About me
I am a Ph.D. student specializing in Computer Vision and Deep Learning at the RoPeRT research group, University of Zaragoza, Spain. During my studies, I have been a visiting researcher at both Google DeepMind (Mountain View, USA) and the UCSD (San Diego, USA). My academic journey began with a B.Sc. in Mathematics, followed by an M.Sc. in Robotics, Graphics, and Computer Vision, both of which I completed with honors.

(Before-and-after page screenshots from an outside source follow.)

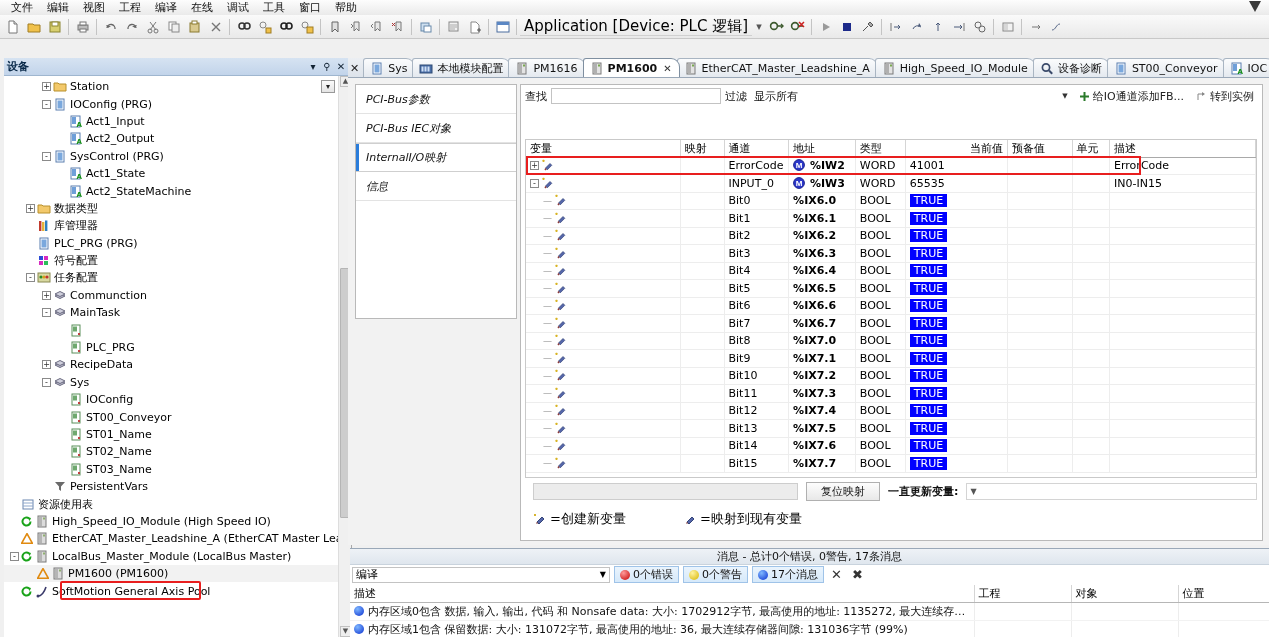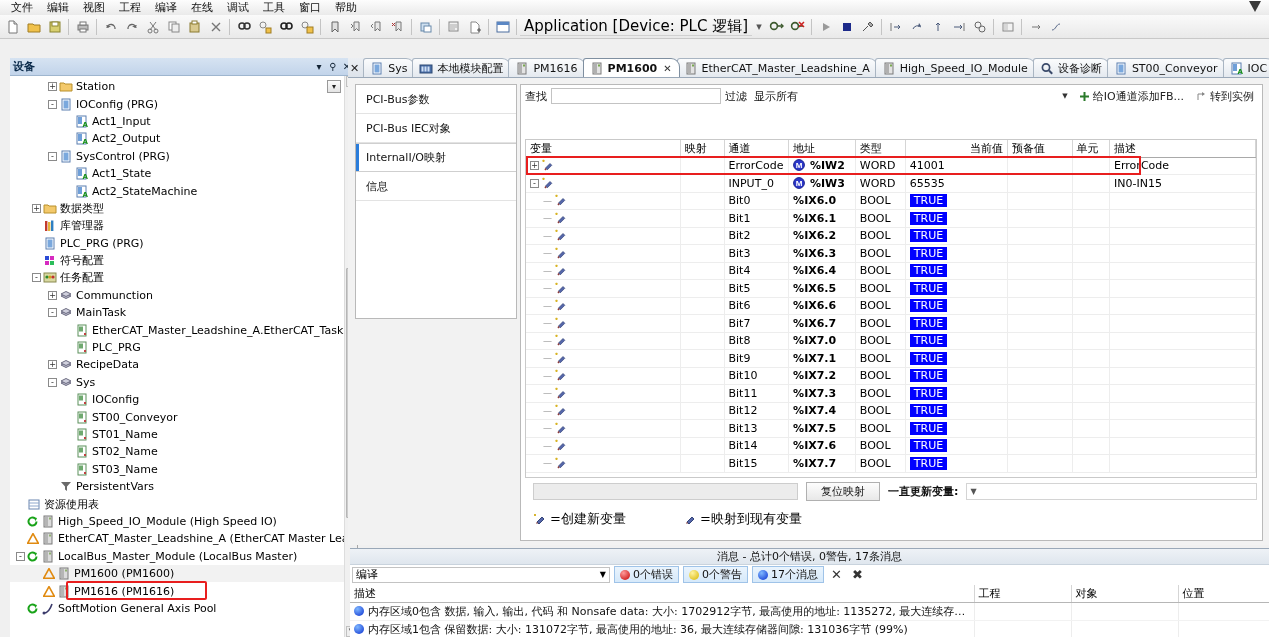"设备" .devpanel { left: 10px -> 4px }
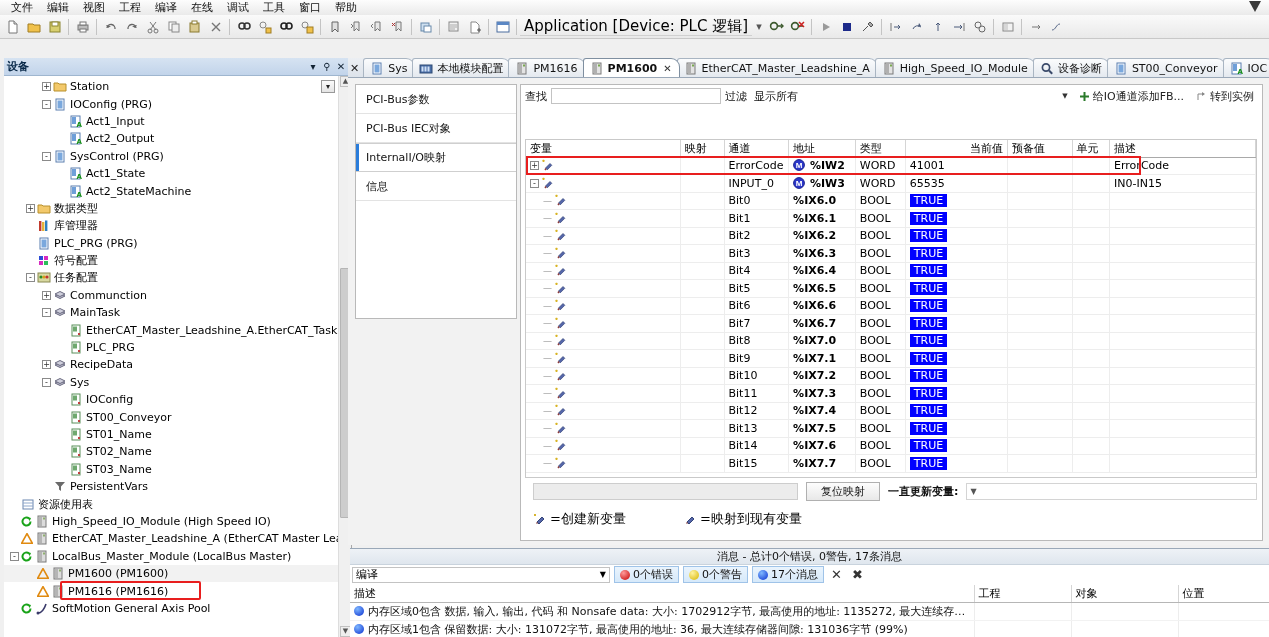"PCI-Bus参数" .vtabs { font-style: none -> italic }
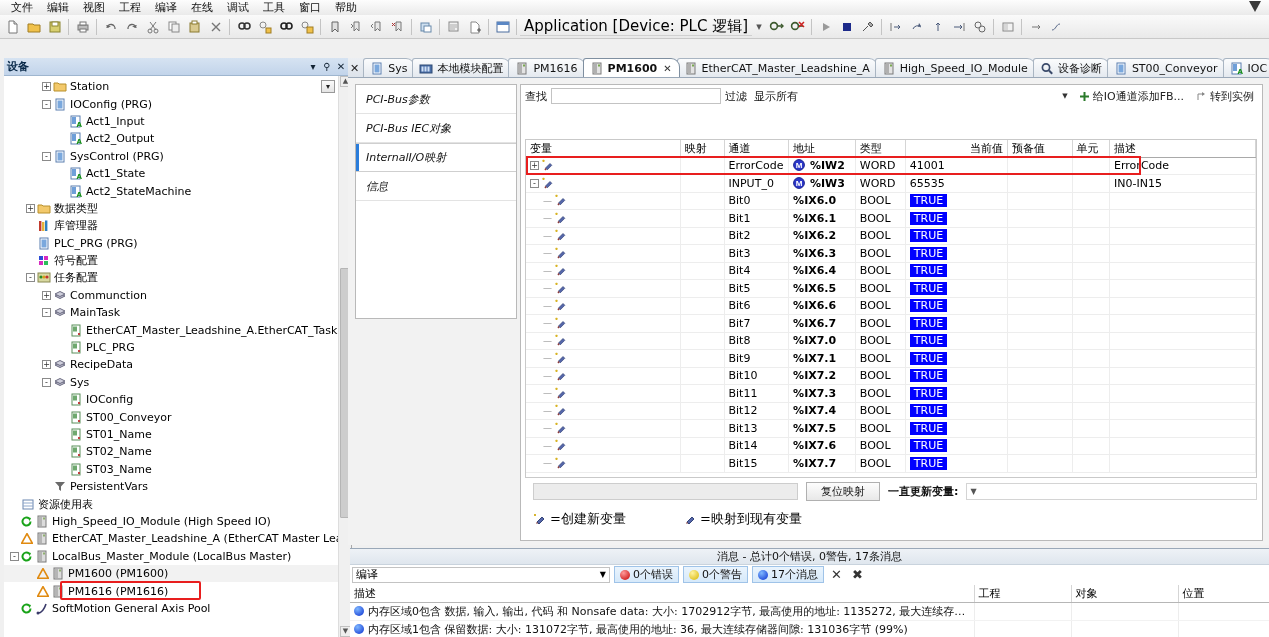"EtherCAT_Master_Leadshine_A.EtherCAT_Tas" span.tlabel { html: <span>EtherCAT_Master_Leadshine_A.EtherCAT_Task</span> -> none }
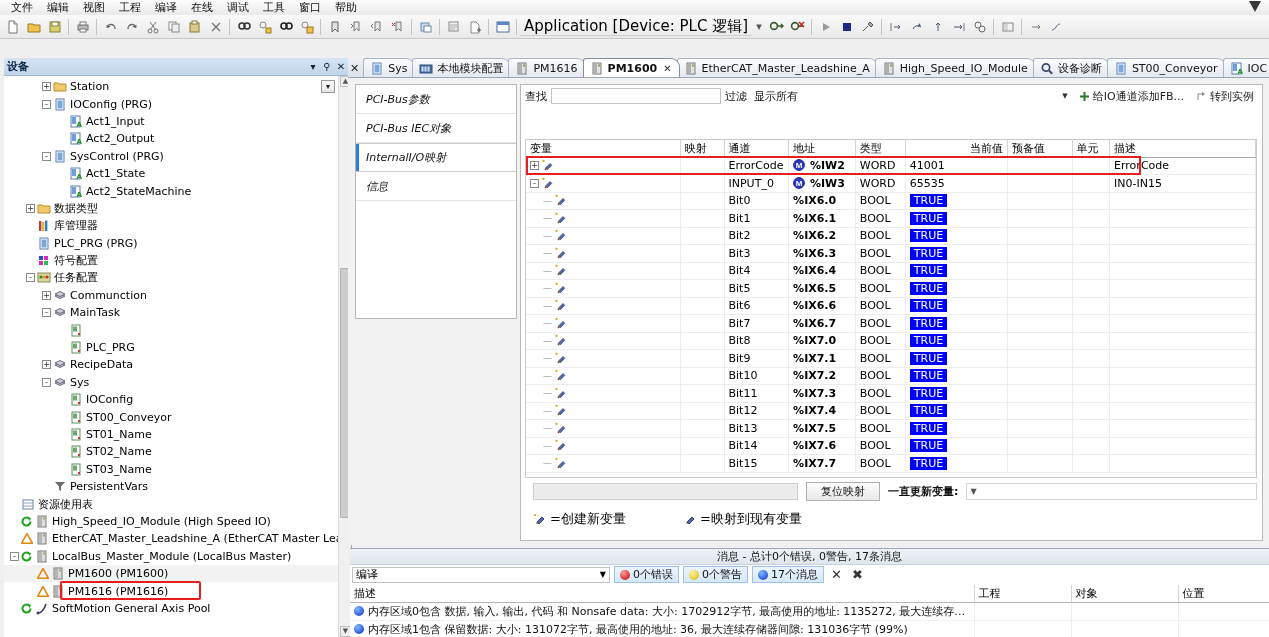"PM1616 (PM1616)" div.trow { html: <div> <span></span> <span></span> <span> <svg> <path></path> </svg> </span> <span> <svg> <rect></rect> <rect></rect> <rect></rect> </svg> </span> <span>PM1616 (PM1616)</span> </div> -> none }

Ph.D. Student in Computer Vision and Deep Learning
I am a Ph.D. candidate in Computer Vision and Deep Learning. My current research is centered on building multimodal agents for a variety of computer vision tasks. This work leverages video/image understanding, including action recognition, video question answering, and model self-improvement. Previously, I explored the application of Bayesian deep learning and the transfer of state-of-the-art models to robotics.
Main topics of interest
-
Multimodal Agents
Can agents improve current LLMs performance on challenging vision tasks?
-
Video Understanding
Video Question Answering, Temporal Grounding and Action Recognition.
Other topics of interest
-
Bayesian Deep Learning
Can BDL techniques increase the performance and calibration of current DL models?
-
Robotics
How can we leverage sota deep learning models for robotics?
-
Event cameras
Are event cameras particularly well-suited for low-light scenarios?
-
Generative models
Can we leverage generative models to drone shows?